We hear the word sustainable quite a bit these days, but I am not sure people understand the depth and the background associated with its definition. I can’t say that I fully understand it either.
In my opinion, sustainability has become more of a marketing term. In actuality, it refers to not being harmful to the environment or depleting resources and thereby supporting long-term ecological balance.
As I do more research about sustainability, I have come to the conclusion that we as a world can not control Mother Nature, and for that matter, control sustainability. I say that in consideration of the current ongoing food practices, rules, and regulations.
I’ve been studying the sourcing of fish and seafood. There’s the reality of how much we can catch (pounds per year harvested vs. resting while they reproduce). And the more research I do, the more uncertain I become about how we can sustain our demands for fish and seafood.
The question I have been asking myself lately is “What is sustainability, and is Mother Nature sustainable?” When it comes to fish and seafood, the only way to truly sustain them is through farm raising.
Some people are uncertain about farm raised fish and seafood. And I understand that. However, most foods are produced from a farm or in the wild. Ironically, 85% of that fish that we eat in this country does not originate from the US. And only around 3- 5% of the fish that is imported is tested by FDA. Think about it. Do you really know where the fish you purchase is coming from?
I believe we need to begin doing our homework and asking smarter questions about the fish and seafood we eat. In addition to knowing where it came from, we should also be asking “What did the fish eat?”, and “Where did that food that the fish eat come from?”
There is a term called vertical integration. Vertical integration is where a company produces several items which are related to one another, all of which support the final product. For example, if you are raising fish, you would also grow the food for the fish on the same property. This will help a company maintain total control of their product, promote financial growth, and create efficiency in their business. Some think this is the way of the future, which ironically is a repeat of the past.
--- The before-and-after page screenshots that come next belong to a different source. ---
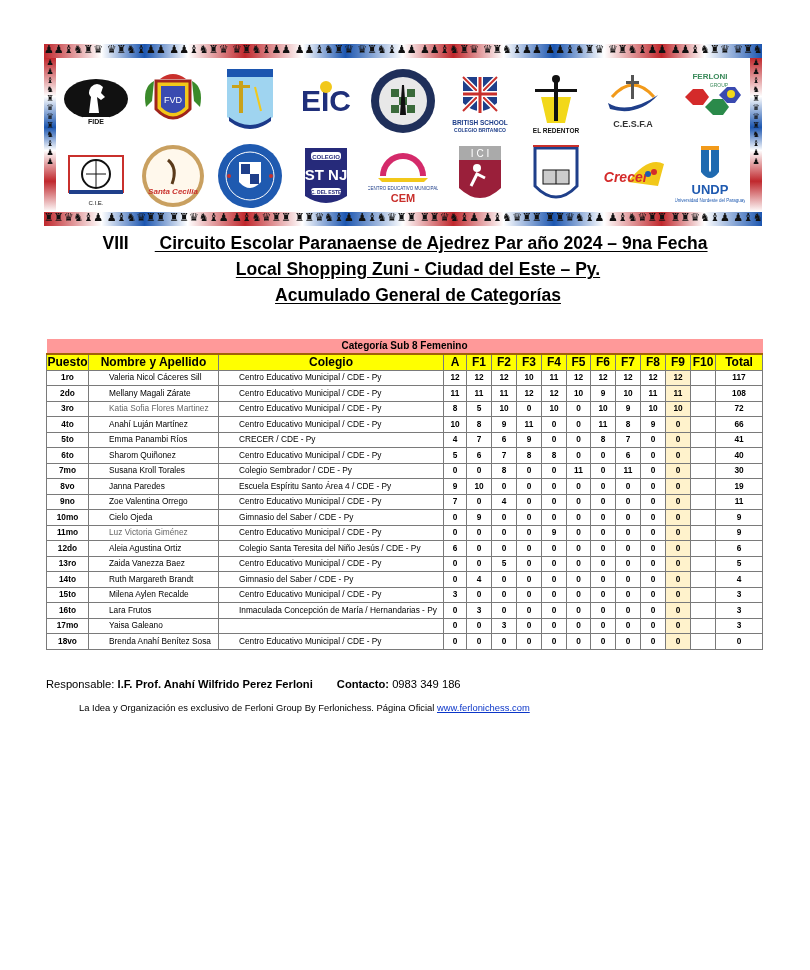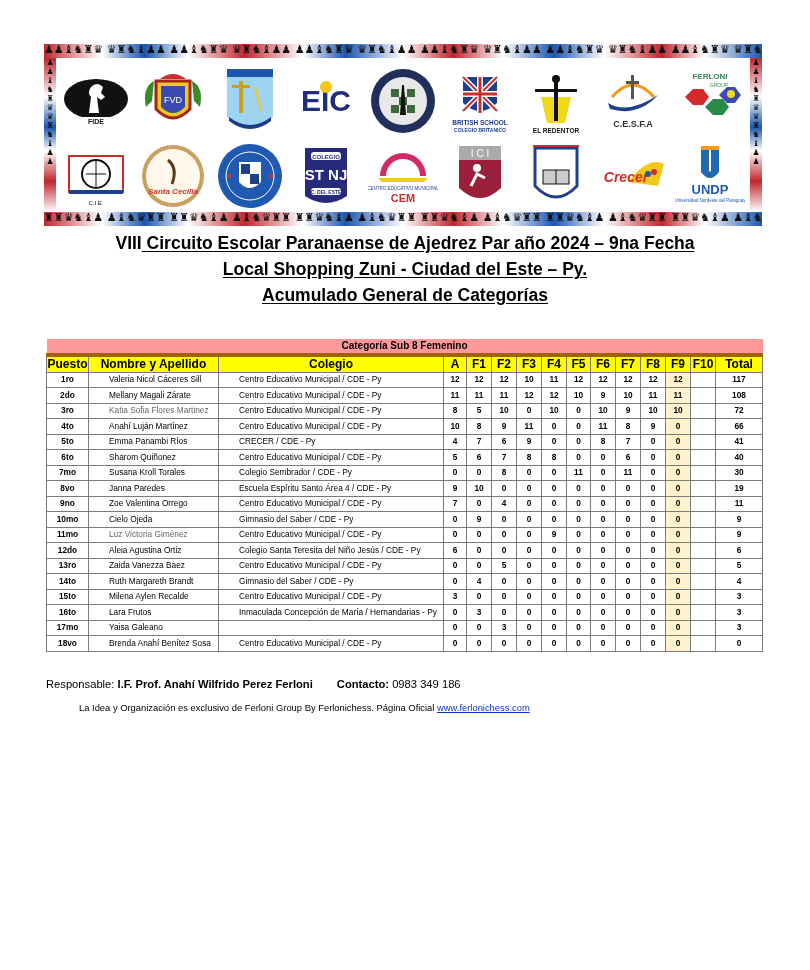--- a/index.html
+++ b/index.html
@@ -32,7 +32,7 @@
   .titles { position: absolute; left: 0; width: 810px; top: 230px; text-align: center; }
   .title-line { font-family: "Liberation Sans", sans-serif; font-weight: bold; font-size: 17.5px;
                 line-height: 26px; height: 26px; color: #000; }
-  .title-line .u { text-decoration: underline; text-underline-offset: 2px; }
+  .title-line .u { text-decoration: underline; text-underline-offset: 2px; padding-left: 26px; }
 
   
   .tbl { position: absolute; left: 46px; top: 339px; width: 716px; border-collapse: collapse;

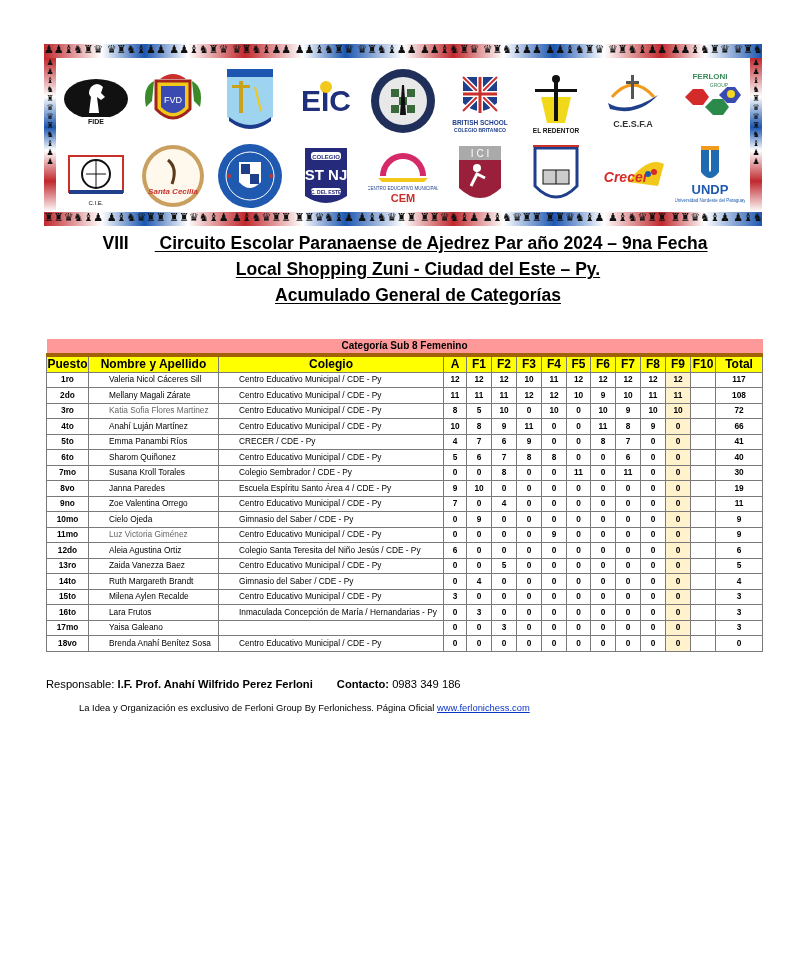--- a/index.html
+++ b/index.html
@@ -42,7 +42,7 @@
   .tbl .caption-row th { background: #000; color: #fff; font-size: 11px; font-weight: bold;
          border: none; height: 15px; line-height: 15px; }
   .tbl .cat-row th { background: #ff9999; color: #000; font-size: 10px; font-weight: bold;
-         border: none; border-bottom: 4px solid #a16207; height: 14px; line-height: 14px; }
+         border: none; border-bottom: 2px solid #a16207; height: 14px; line-height: 14px; }
   .tbl .hdr-row th { background: #ffff00; color: #000; font-weight: bold; font-size: 12px;
          text-align: center; }
   .tbl td.pos { font-weight: bold; text-align: center; }

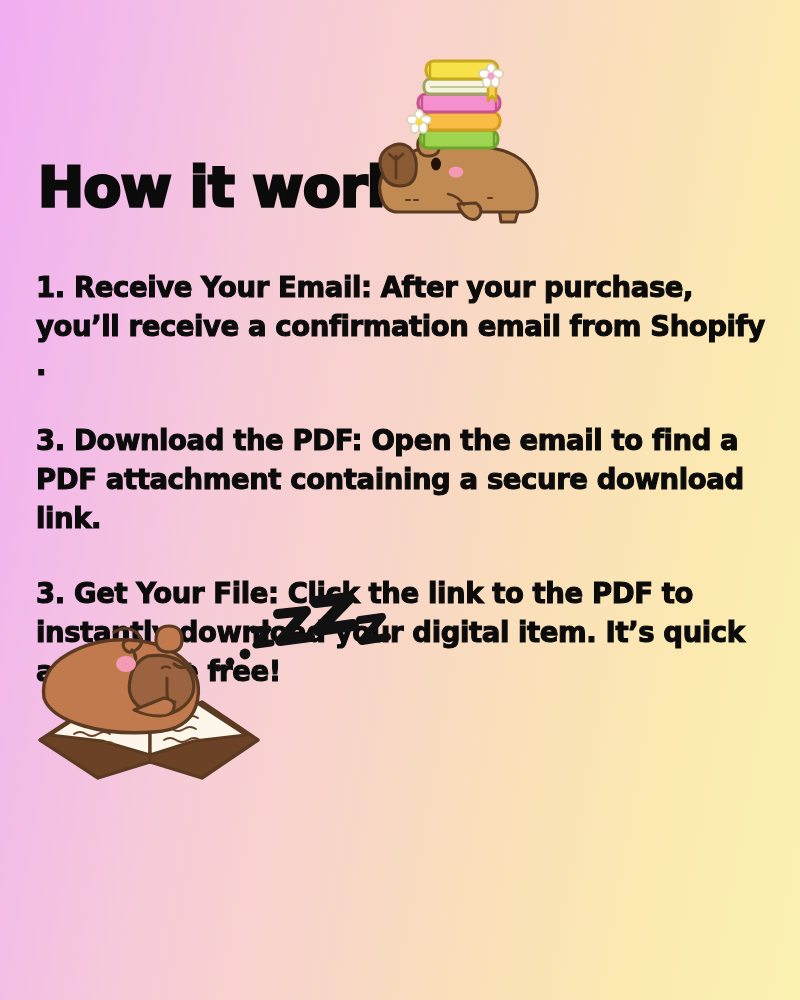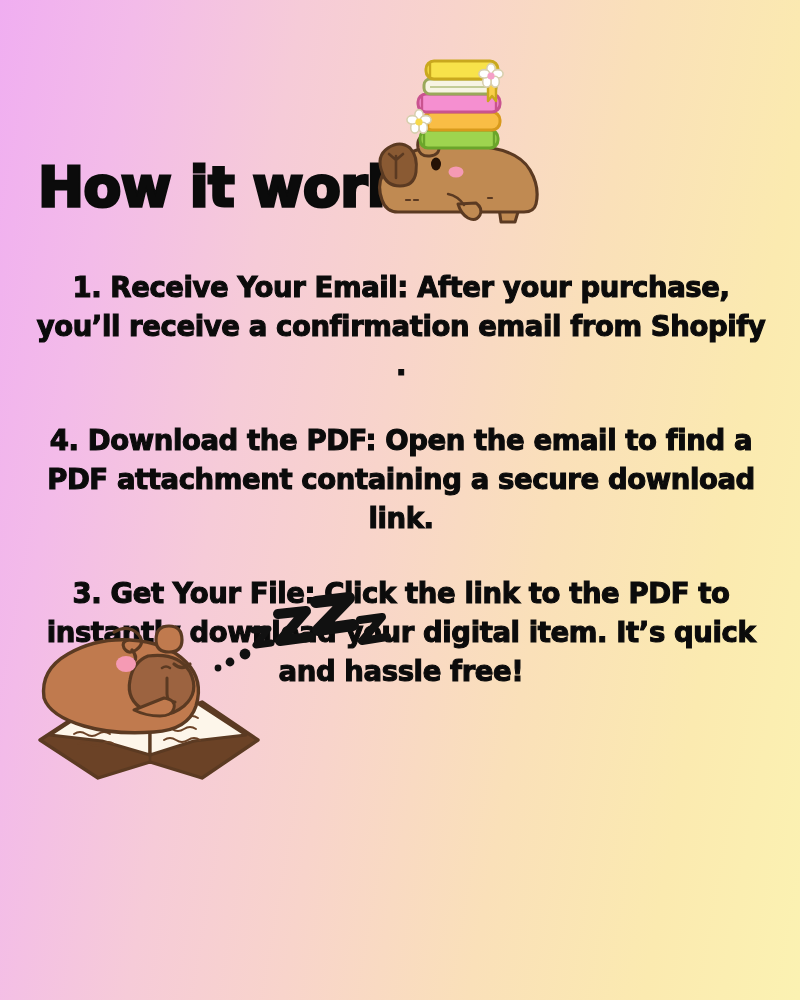--- a/index.html
+++ b/index.html
@@ -66,7 +66,6 @@
     color: #0b0b0b;
     -webkit-text-stroke: 1.1px #0b0b0b;
     paint-order: stroke fill;
-    text-align: center;
   }
   .step:last-child { margin-bottom: 0; }
 

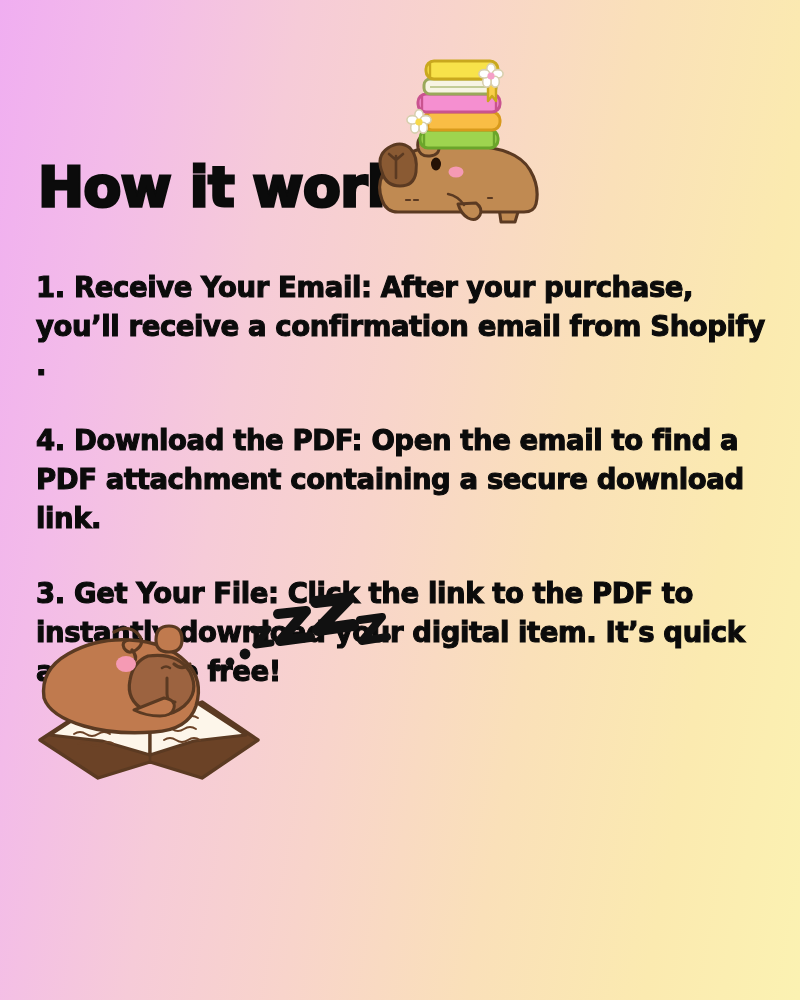--- a/index.html
+++ b/index.html
@@ -182,7 +182,7 @@
 
   <div id="steps">
     <p class="step">1. Receive Your Email: After your purchase, you’ll receive a confirmation email from Shopify .</p>
-    <p class="step">4. Download the PDF: Open the email to find a PDF attachment containing a secure download link.</p>
+    <p class="step">3. Download the PDF: Open the email to find a PDF attachment containing a secure download link.</p>
     <p class="step">3. Get Your File: Click the link to the PDF to instantly download your digital item. It’s quick and hassle free!</p>
   </div>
I am fortunate that I have the right as a restaurant owner and chef to decide where I source from and whom I support. Therefore, it’s my responsibility to thoroughly research my food sources. It may be a microscopic way of making a difference in the world, but each cent I spend is a vote for what I believe in. If we’re buying commodity hogs, then that practice is what we’re promoting and supporting.
When I have questions, I call my chef friends and other resources that I trust. Recently I did research on salmon. I was considering serving farm raised salmon. So I spoke to several chefs who shared their opinions, and I learned they do not prefer farm raised salmon. Most would rather support the wild salmon caught during open season.
I do believe it is helpful to have multiple food source options, and there are many choices and options in the food industry. It is my choice to support and source from local and smaller farms, where I believe practices are better, and both man and beast are respected.
All in all, the point being is, you have to do all of the research that you can, then decide what you believe is best for your situation. It’s best to make decisions based on good information. And getting good information always takes work.
Moving forward, the question for me will be, “Who am I going to support?” Will it be farm raised seafood and fish, or will I buy ocean/river caught?
At this time I have the power to choose where I source the products that are served at Lockeland Table. It’s a responsibility and an ongoing study that I not only enjoy, but take very seriously. You’ll see the results of that research throughout our menu and on every plate we serve. I hope that research and our end product will allow you to feel good about putting your money where your mouth is.